利用预测不确定性提高安卓恶意软件检测模型性能

文献简介

文献标题：MalCertain Enhancing Deep Neural Network Based Android Malware Detection by Tackling Prediction Uncertainty
引用：Yang, Limin et al. "BODMAS: An Open Dataset for Learning based Temporal Analysis of PE Malware", IEEE Symposium on Security and Privacy (2021): 78-84.
代码：https://github.com/Dirtyboy1029/MALCERTAIN/

一、引言及重要信息

1.基于的思想

预测不确定性可以区分被正确分类和非正确分类的样本。

原文：Therefore, a simple way to enhance DNN-based Android malware detection is to draw on the idea that prediction uncertainty can distinguish different samples (correctly classified samples and incorrectly classified samples)

2.文献创新点

（1）已有文献的不足：只局限于单个或很少的不确定性评估指标。因此，这些不确定性估计是否会受训练数据的影响，以及如何将他们应用于提高模型准确率上也是不清楚的。

原文：However, these existing works are mostly limited to a single or few uncertainty assessment metrics. Thus, it is not clear if the uncertainty estimations are potentially subject to the bias of their training data, and what are the optimal way to integrate these estimations to improve the model accuracy.

（2）本文的贡献：

① 首次尝试利用基于dnn的Android恶意软件检测模型的预测不确定性特征来提高其模型准确性。【这些模型的正确和不正确预测之间的预测不确定性差异可以使用一些指标(例如，熵，KL散度)来检测。】

② 提出了一个新的框架MalCertain，以精确定位可能被基于dnn的Android恶意软件检测模型错误分类的样本，并纠正错误分类的预测以提高模型性能。

③ 通过对26,748个应用程序进行了广泛的实验，以评估MalCertain的有效性。【将MalCertain应用于两个最先进的基于dnn的Android恶意软件检测模型，当这些模型用于检测OOD样本时，MalCertain能够提高模型性能(准确性提高约21%，F1分数提高49%)。同时，MalCertain还可以提高这些模型识别对抗性样本的能力。】

二、研究方法

首先进行了一项特征研究（a characteristic study），旨在衡量哪种不确定性估计方法和指标可以区分基于dnn的Android恶意软件检测模型的正确和不正确预测。

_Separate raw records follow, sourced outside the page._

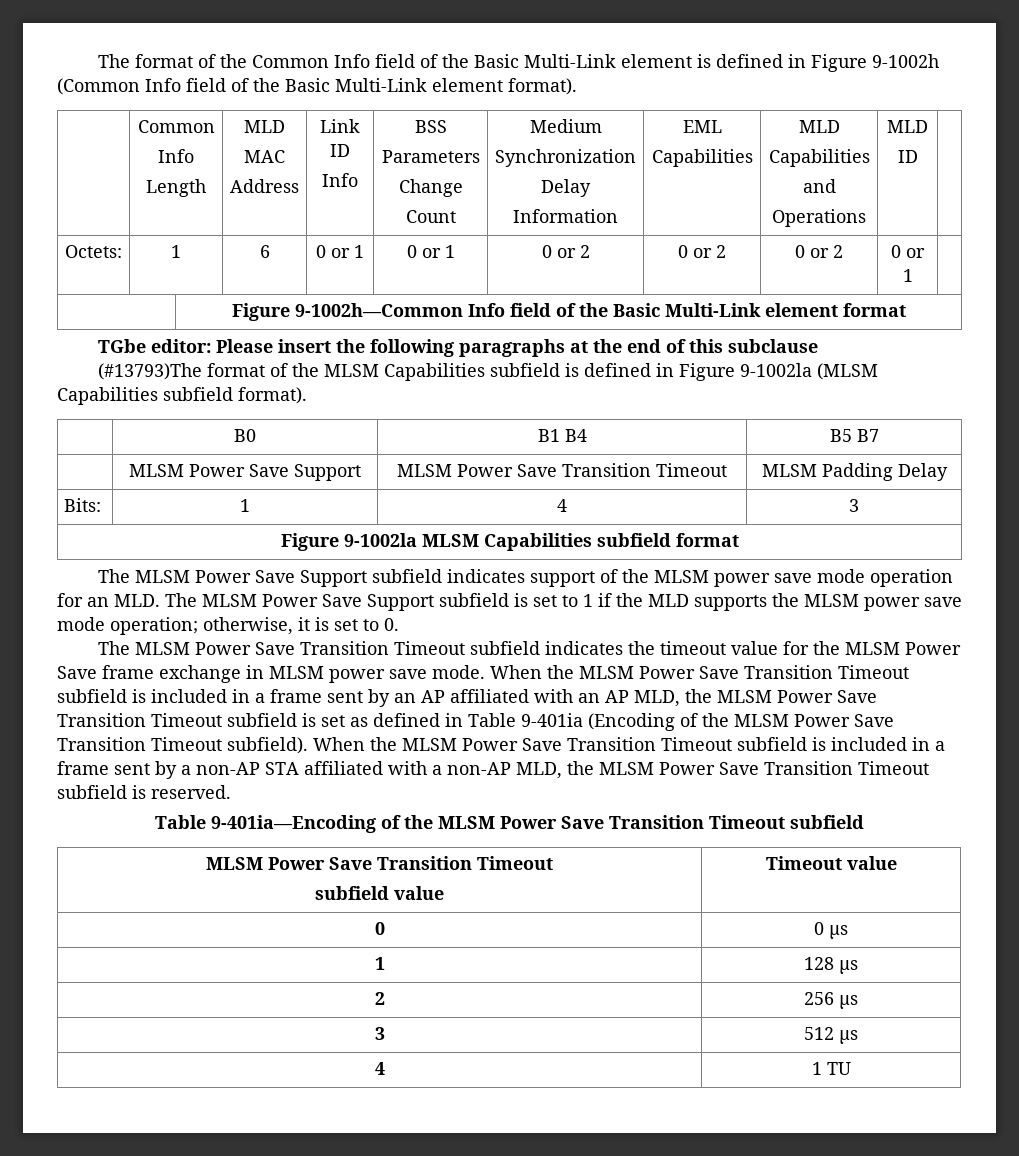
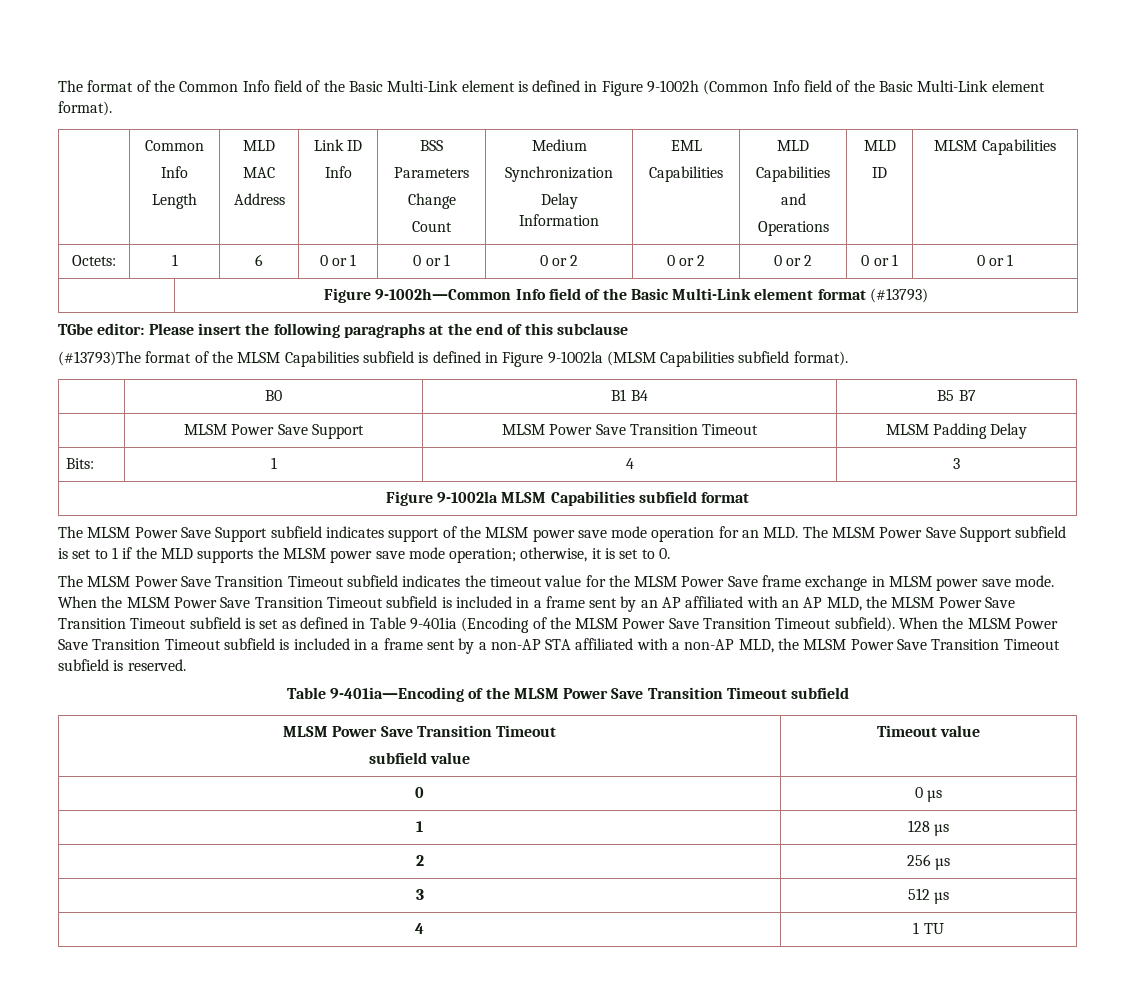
  | Common
  Info
  Length | MLD
  MAC
  Address | Link ID
  Info | BSS
  Parameters
  Change
  Count | Medium
  Synchronization
  Delay
  Information | EML
  Capabilities | MLD
  Capabilities
  and
  Operations | MLD
- ID |
+ ID | MLSM Capabilities
- Octets: | 1 | 6 | 0 or 1 | 0 or 1 | 0 or 2 | 0 or 2 | 0 or 2 | 0 or 1 |
+ Octets: | 1 | 6 | 0 or 1 | 0 or 1 | 0 or 2 | 0 or 2 | 0 or 2 | 0 or 1 | 0 or 1
- | Figure 9-1002h—Common Info field of the Basic Multi-Link element format
+ | Figure 9-1002h—Common Info field of the Basic Multi-Link element format (#13793)

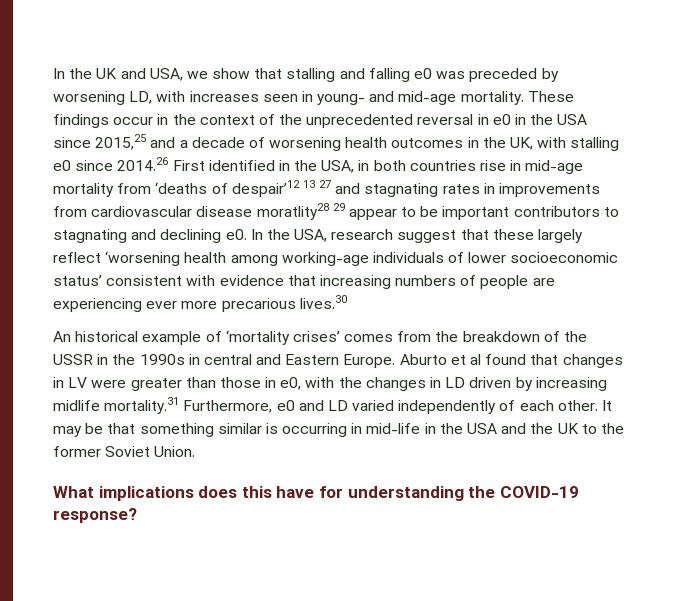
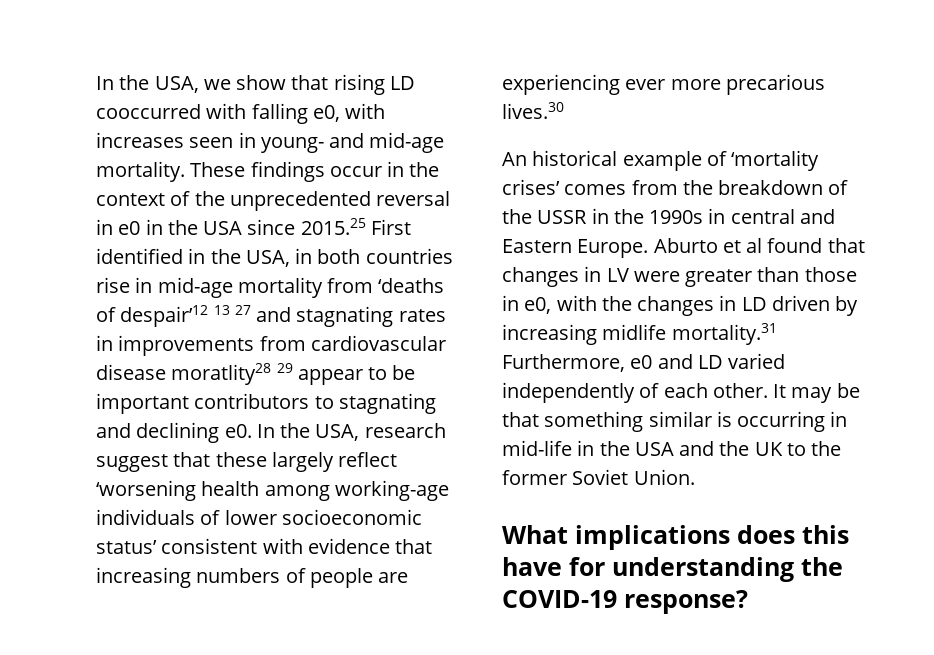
- In the UK and USA, we show that stalling and falling e0 was preceded by worsening LD, with increases seen in young- and mid-age mortality.
+ In the USA, we show that rising LD cooccurred with falling e0, with increases seen in young- and mid-age mortality.
- These findings occur in the context of the unprecedented reversal in e0 in the USA since 2015,25 and a decade of worsening health outcomes in the UK, with stalling e0 since 2014.26 First identified in the USA, in both countries rise in mid-age mortality from ‘deaths of despair’12 13 27 and stagnating rates in improvements from cardiovascular disease moratlity28 29 appear to be important contributors to stagnating and declining e0.
+ These findings occur in the context of the unprecedented reversal in e0 in the USA since 2015.25 First identified in the USA, in both countries rise in mid-age mortality from ‘deaths of despair’12 13 27 and stagnating rates in improvements from cardiovascular disease moratlity28 29 appear to be important contributors to stagnating and declining e0.

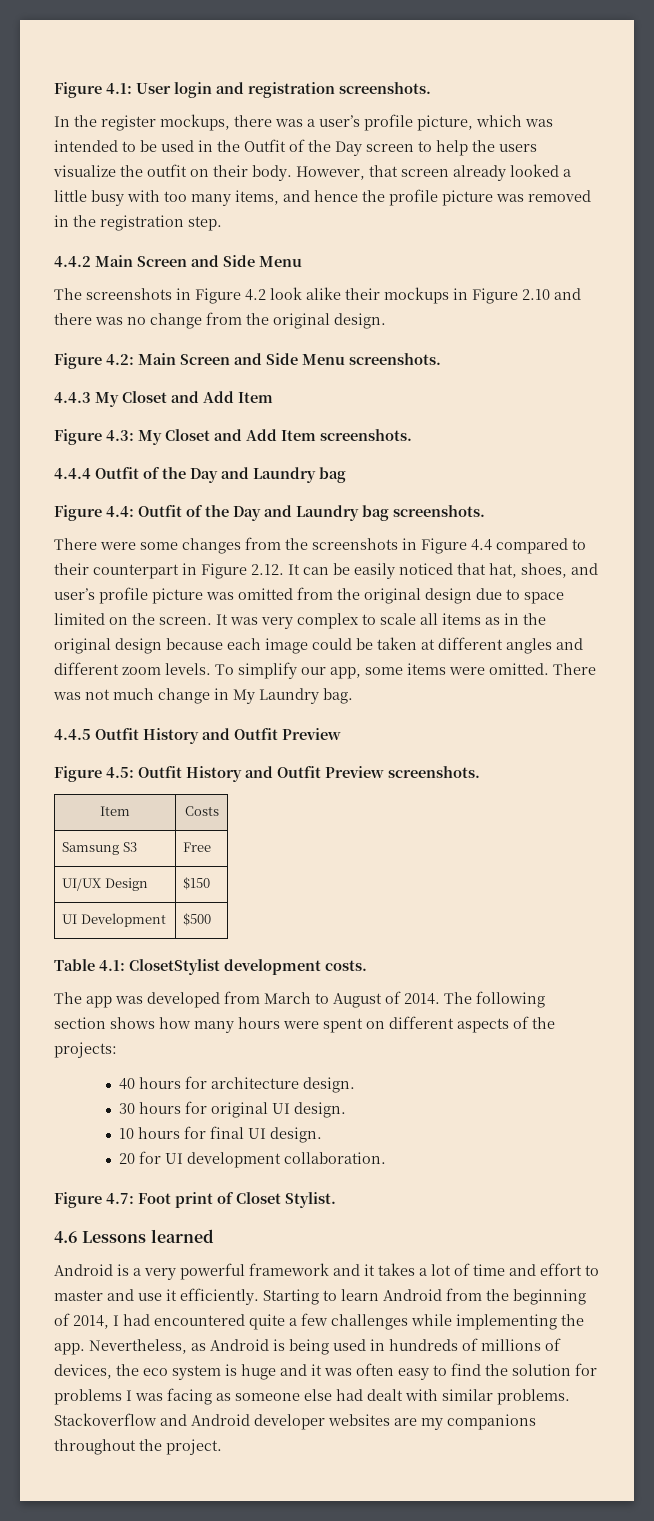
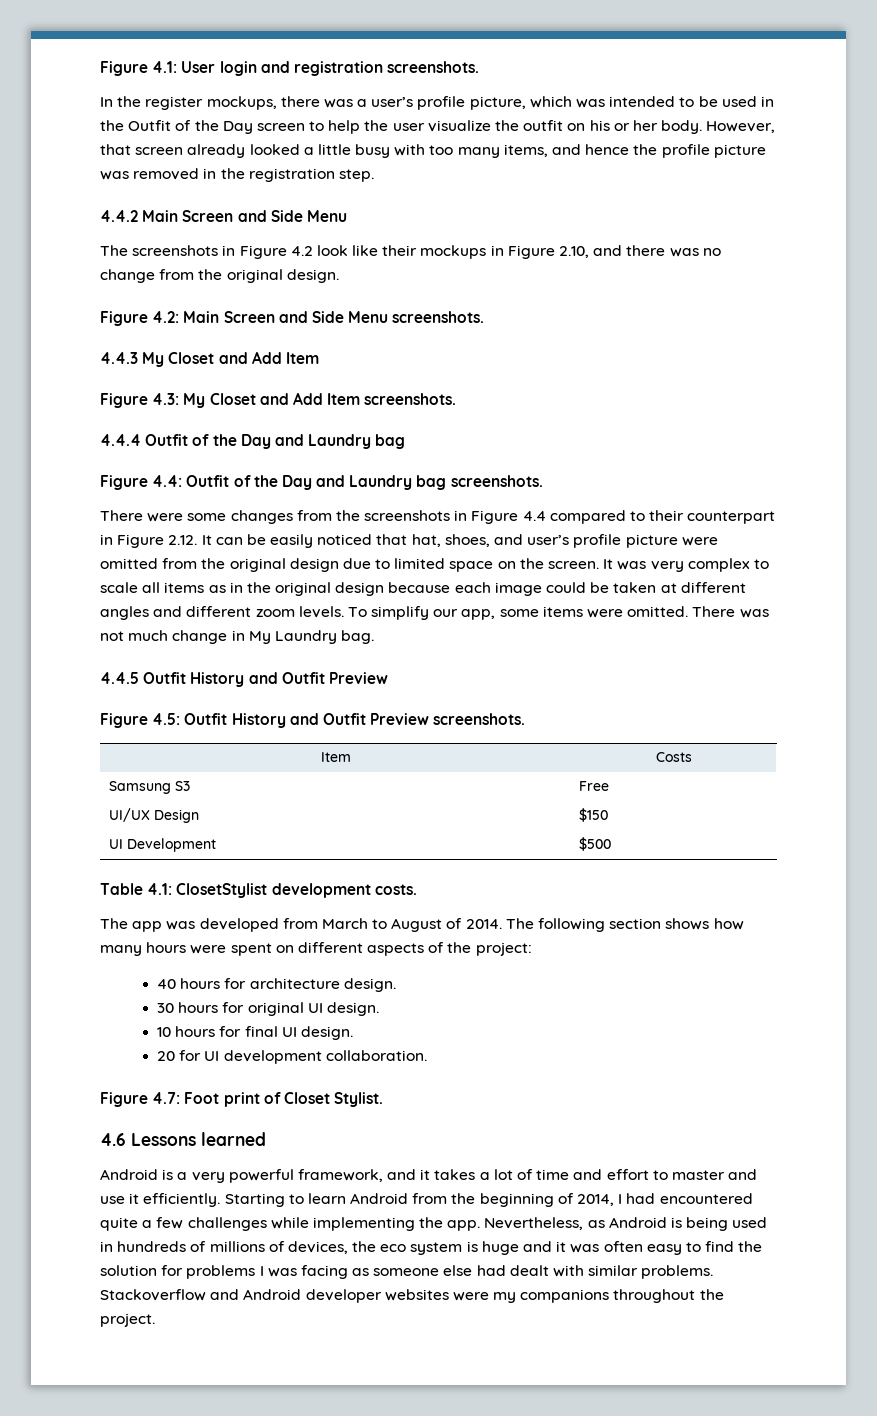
- In the register mockups, there was a user’s profile picture, which was intended to be used in the Outfit of the Day screen to help the users visualize the outfit on their body.
+ In the register mockups, there was a user’s profile picture, which was intended to be used in the Outfit of the Day screen to help the user visualize the outfit on his or her body.
- The screenshots in Figure 4.2 look alike their mockups in Figure 2.10 and there was no change from the original design.
+ The screenshots in Figure 4.2 look like their mockups in Figure 2.10, and there was no change from the original design.
- There were some changes from the screenshots in Figure 4.4 compared to their counterpart in Figure 2.12. It can be easily noticed that hat, shoes, and user’s profile picture was omitted from the original design due to space limited on the screen.
+ There were some changes from the screenshots in Figure 4.4 compared to their counterpart in Figure 2.12. It can be easily noticed that hat, shoes, and user’s profile picture were omitted from the original design due to limited space on the screen.
- The following section shows how many hours were spent on different aspects of the projects:
+ The following section shows how many hours were spent on different aspects of the project:
- Android is a very powerful framework and it takes a lot of time and effort to master and use it efficiently.
+ Android is a very powerful framework, and it takes a lot of time and effort to master and use it efficiently.
- Stackoverflow and Android developer websites are my companions throughout the project.
+ Stackoverflow and Android developer websites were my companions throughout the project.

原文：To this end, we first conduct a characteristic study that aims to measure which uncertainty estimation method and metrics can distinguish correct and incorrect predictions of DNN-based Android malware detection models (see § 3).

characteristic study具体步骤

（1）首先，训练一个基于dnn的Android恶意软件检测模型（DeepDrebin），并将该模型应用于包含OOD应用程序样本(即具有不确定性的数据)的测试数据集，以获得正确和不正确的预测。

==> 实验结论：
① 漏报率大于误报率。
② 模型性能表现不佳说明存在概念漂移。

（2）然后，使用现有的不确定性估计方法训练一组模型集合，将这些模型集合应用于测试数据集以获得它们的预测，并根据这些预测结果计算不确定性估计度量。【结果表明，所有这些指标都能有效区分正确和错误的预测。特别是，使用变分贝叶斯推理方法计算的Kullback-Leibler (KL)散度度量是识别错误预测的最佳方法之一。】

==> 详细步骤
① 为了估计这些预测的不确定性，我们选择了五种常用的方法来构建模型集合:(i) Epoch Ensemble， (ii)变分贝叶斯推断Variational
Bayesian Inference，(iii) Monte Carlo Dropout， (iv) Deep Ensemble和(v) Weighted Deep Ensemble。(使用相同的训练集训练5个不确定性估计模型集合)
② 为了定量评估预测的不确定性，我们选择了三个常用的指标:熵Entropy、KL散度（Kullback-Leibler divergence）和标准差（standard
deviation），它们都可以用来量化一组数据的分散程度。通常，度量值越大，表明集成中模型之间的分歧越大，因此不确定性越高。

==> 实验结果分析
① 根据样本是否被Base Model误分类，将样本分为两类。之后，我们计算了每个类别中每个样本的不确定度度量。
② 图2显示了正确分类样本(实线)和错误分类样本(虚线)的三个不确定性度量的CDF分布，每种颜色标记一种类型的模型集合。我们可以看到，所有的不确定性指标(熵、KL散度和标准差)在两种类型的样本中显示出显著不同的分布。错误分类样本的不确定度值一般大于正确分类样本的不确定度值。【这种差异对于VBI方法尤其明显，大约75%的正确预测的不确定性度量为0，而大约10%的不正确预测的不确定性度量为0。】
③ 因此，这些基于不同不确定性估计方法计算的不确定性度量可以作为区分可靠和不可靠预测的指标。这促使我们设计一种自动化的方法来标记不可靠的预测并纠正这些预测结果。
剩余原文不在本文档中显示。